An image-free, word-for-word version of the records below is to be returned.

····················

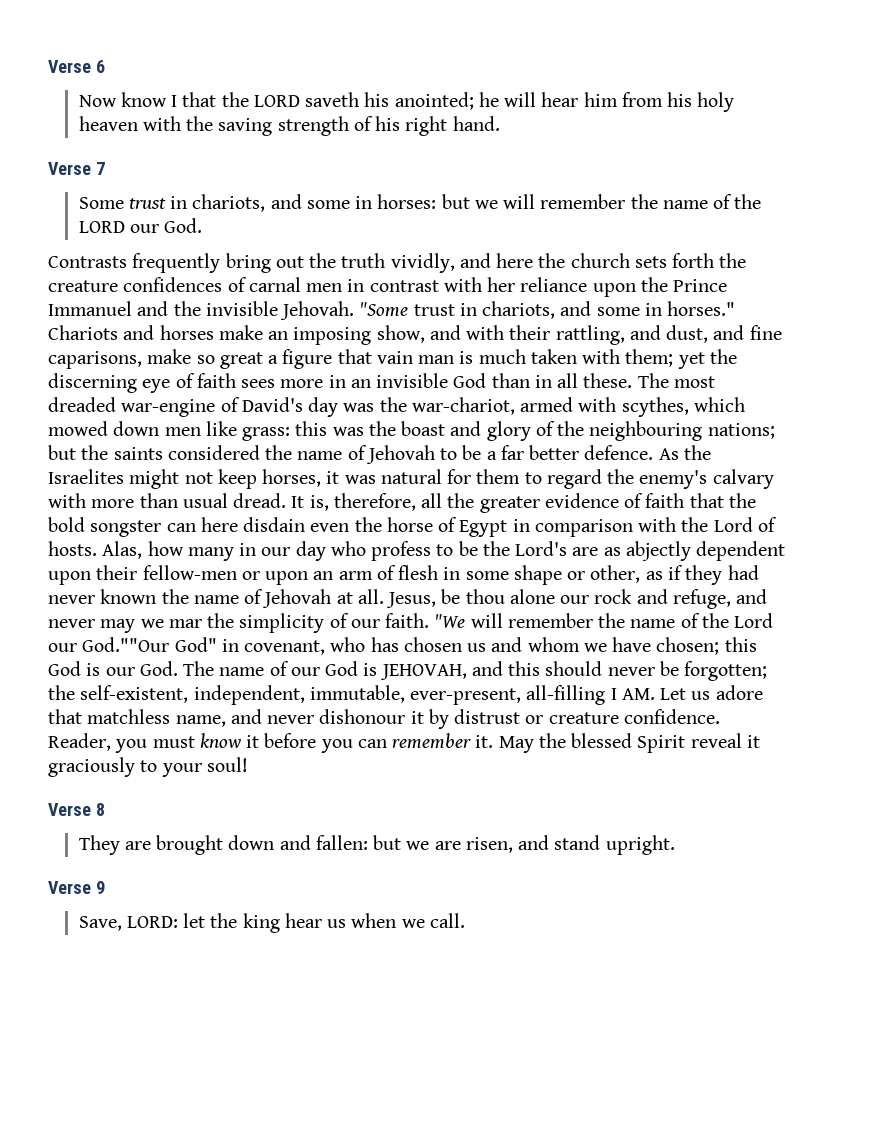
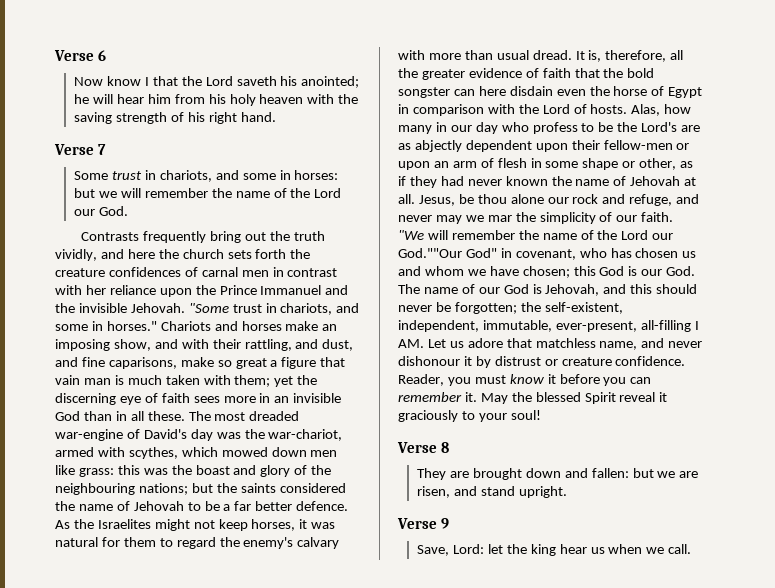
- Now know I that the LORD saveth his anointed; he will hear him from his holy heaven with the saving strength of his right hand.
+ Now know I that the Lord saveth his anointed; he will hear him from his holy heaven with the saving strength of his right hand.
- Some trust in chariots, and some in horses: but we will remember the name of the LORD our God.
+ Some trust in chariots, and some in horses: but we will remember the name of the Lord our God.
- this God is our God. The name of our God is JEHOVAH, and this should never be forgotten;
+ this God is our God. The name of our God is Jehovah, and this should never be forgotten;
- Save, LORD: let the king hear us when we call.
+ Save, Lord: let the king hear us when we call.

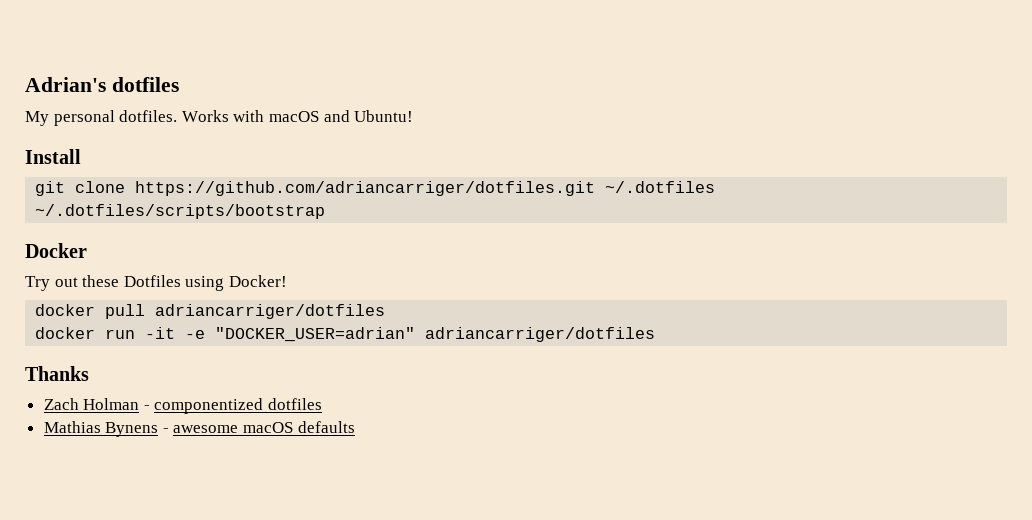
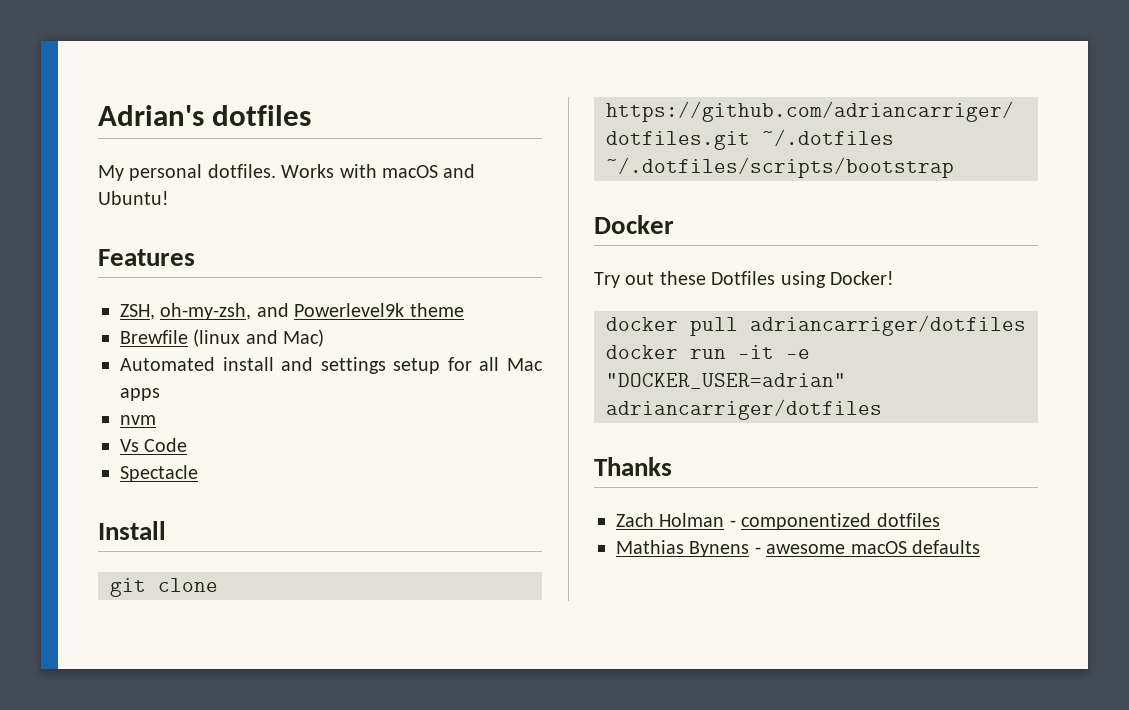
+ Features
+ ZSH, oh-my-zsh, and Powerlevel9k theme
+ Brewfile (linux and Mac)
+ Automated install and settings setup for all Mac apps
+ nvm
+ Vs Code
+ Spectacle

····················

ANSWER TO THE PROBLEM:
- Now know I that the LORD saveth his anointed; he will hear him from his holy heaven with the saving strength of his right hand.
+ Now know I that the Lord saveth his anointed; he will hear him from his holy heaven with the saving strength of his right hand.
- Some trust in chariots, and some in horses: but we will remember the name of the LORD our God.
+ Some trust in chariots, and some in horses: but we will remember the name of the Lord our God.
- this God is our God. The name of our God is JEHOVAH, and this should never be forgotten;
+ this God is our God. The name of our God is Jehovah, and this should never be forgotten;
- Save, LORD: let the king hear us when we call.
+ Save, Lord: let the king hear us when we call.

+ Features
+ ZSH, oh-my-zsh, and Powerlevel9k theme
+ Brewfile (linux and Mac)
+ Automated install and settings setup for all Mac apps
+ nvm
+ Vs Code
+ Spectacle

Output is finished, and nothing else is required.